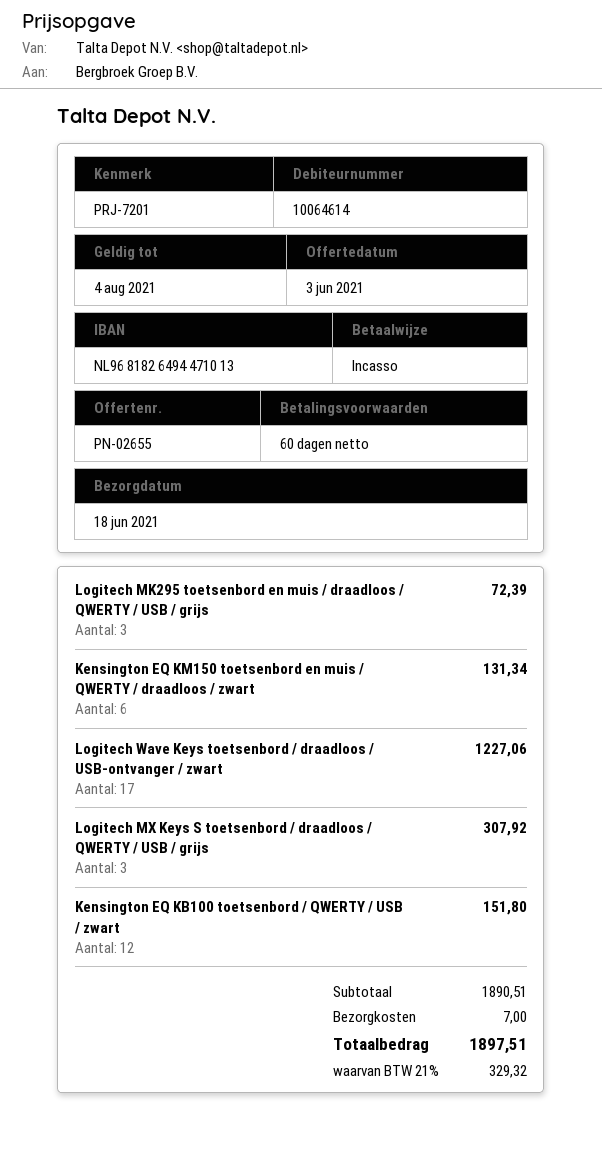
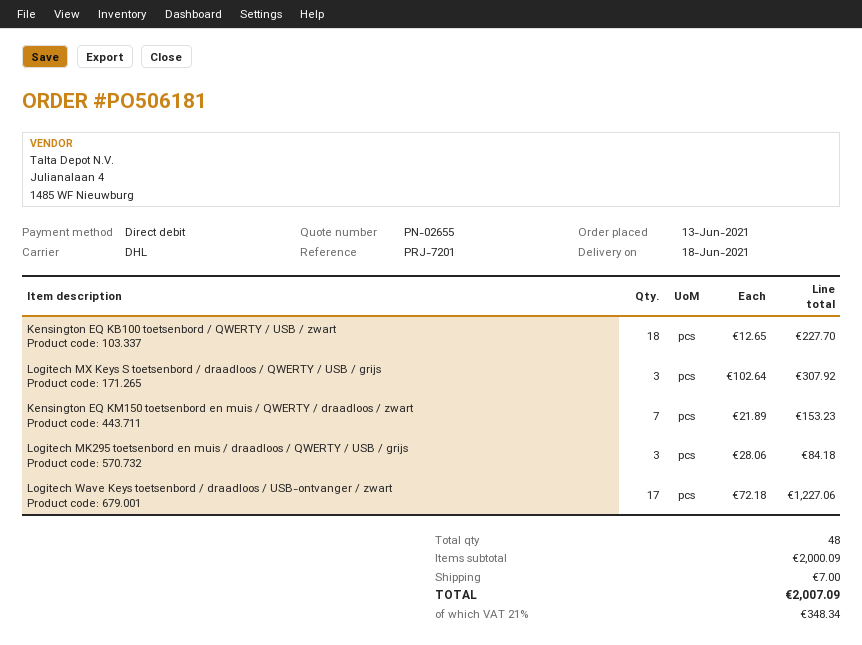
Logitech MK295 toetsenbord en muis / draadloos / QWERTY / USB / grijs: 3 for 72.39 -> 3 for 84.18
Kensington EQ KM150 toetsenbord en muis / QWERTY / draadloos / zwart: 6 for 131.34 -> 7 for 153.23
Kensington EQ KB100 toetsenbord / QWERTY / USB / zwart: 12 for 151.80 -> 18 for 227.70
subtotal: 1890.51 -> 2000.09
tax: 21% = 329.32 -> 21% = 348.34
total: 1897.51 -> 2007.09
****************************************
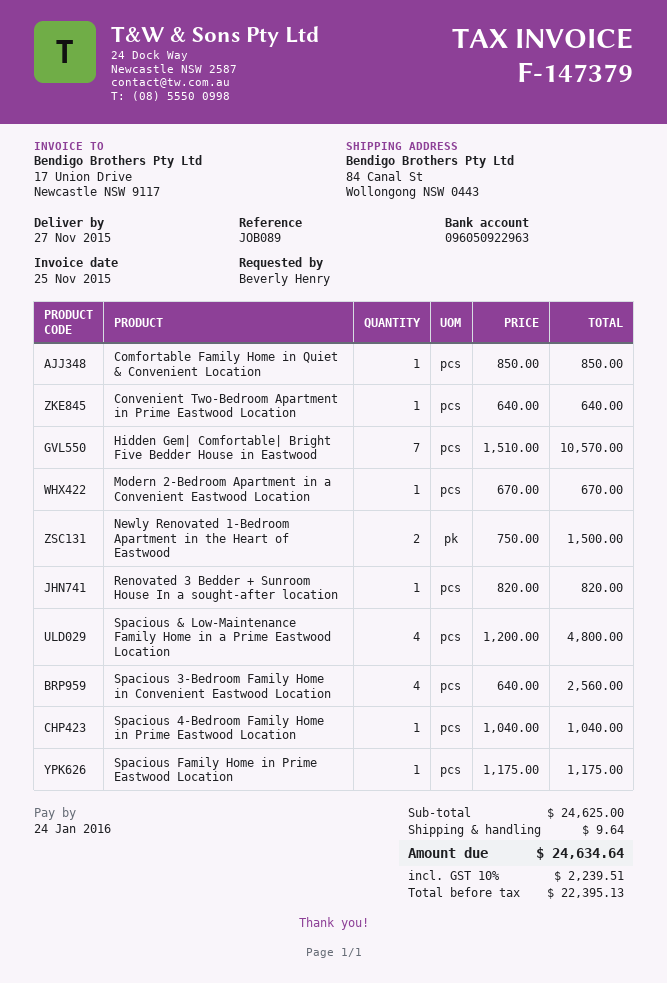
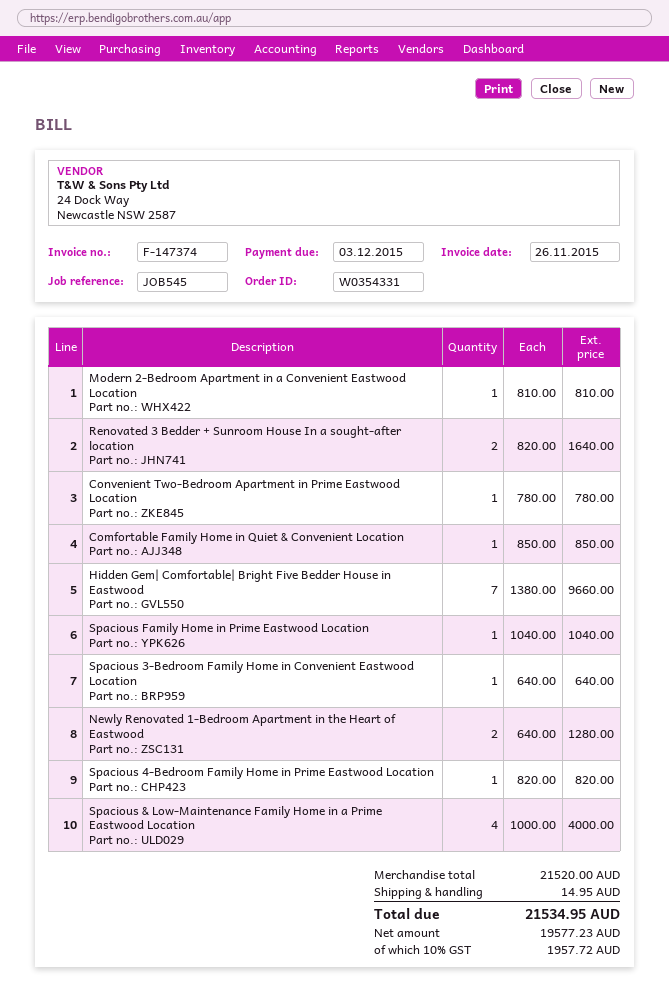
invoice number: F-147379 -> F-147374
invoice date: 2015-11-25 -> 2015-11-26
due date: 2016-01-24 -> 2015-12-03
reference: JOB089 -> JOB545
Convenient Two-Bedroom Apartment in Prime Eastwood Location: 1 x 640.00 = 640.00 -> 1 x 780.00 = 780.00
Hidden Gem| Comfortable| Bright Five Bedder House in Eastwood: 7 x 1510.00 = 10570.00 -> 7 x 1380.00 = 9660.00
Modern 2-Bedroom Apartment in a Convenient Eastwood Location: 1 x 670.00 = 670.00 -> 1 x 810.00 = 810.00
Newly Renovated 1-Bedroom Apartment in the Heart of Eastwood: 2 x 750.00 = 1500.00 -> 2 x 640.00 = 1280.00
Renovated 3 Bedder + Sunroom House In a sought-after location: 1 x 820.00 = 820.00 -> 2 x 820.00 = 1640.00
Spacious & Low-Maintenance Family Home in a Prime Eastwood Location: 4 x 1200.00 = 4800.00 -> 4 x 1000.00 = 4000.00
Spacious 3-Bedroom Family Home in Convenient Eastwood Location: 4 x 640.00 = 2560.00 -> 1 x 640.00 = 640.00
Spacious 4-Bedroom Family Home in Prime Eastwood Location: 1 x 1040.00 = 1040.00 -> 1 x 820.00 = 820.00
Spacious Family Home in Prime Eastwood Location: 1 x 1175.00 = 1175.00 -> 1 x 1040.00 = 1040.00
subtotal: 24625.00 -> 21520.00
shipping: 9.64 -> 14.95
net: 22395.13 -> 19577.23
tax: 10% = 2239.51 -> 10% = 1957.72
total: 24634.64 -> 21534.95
****************************************
> [WHAT YOU HAVE TO DO] Taking the material above, extract exactly and only the lines from the line with "due date: 2016-01-24 -> 2015-12-03" to the line with "total: 24634.64 -> 21534.95", inclusive of both.

> [RESPONSE TO THIS TASK]
due date: 2016-01-24 -> 2015-12-03
reference: JOB089 -> JOB545
Convenient Two-Bedroom Apartment in Prime Eastwood Location: 1 x 640.00 = 640.00 -> 1 x 780.00 = 780.00
Hidden Gem| Comfortable| Bright Five Bedder House in Eastwood: 7 x 1510.00 = 10570.00 -> 7 x 1380.00 = 9660.00
Modern 2-Bedroom Apartment in a Convenient Eastwood Location: 1 x 670.00 = 670.00 -> 1 x 810.00 = 810.00
Newly Renovated 1-Bedroom Apartment in the Heart of Eastwood: 2 x 750.00 = 1500.00 -> 2 x 640.00 = 1280.00
Renovated 3 Bedder + Sunroom House In a sought-after location: 1 x 820.00 = 820.00 -> 2 x 820.00 = 1640.00
Spacious & Low-Maintenance Family Home in a Prime Eastwood Location: 4 x 1200.00 = 4800.00 -> 4 x 1000.00 = 4000.00
Spacious 3-Bedroom Family Home in Convenient Eastwood Location: 4 x 640.00 = 2560.00 -> 1 x 640.00 = 640.00
Spacious 4-Bedroom Family Home in Prime Eastwood Location: 1 x 1040.00 = 1040.00 -> 1 x 820.00 = 820.00
Spacious Family Home in Prime Eastwood Location: 1 x 1175.00 = 1175.00 -> 1 x 1040.00 = 1040.00
subtotal: 24625.00 -> 21520.00
shipping: 9.64 -> 14.95
net: 22395.13 -> 19577.23
tax: 10% = 2239.51 -> 10% = 1957.72
total: 24634.64 -> 21534.95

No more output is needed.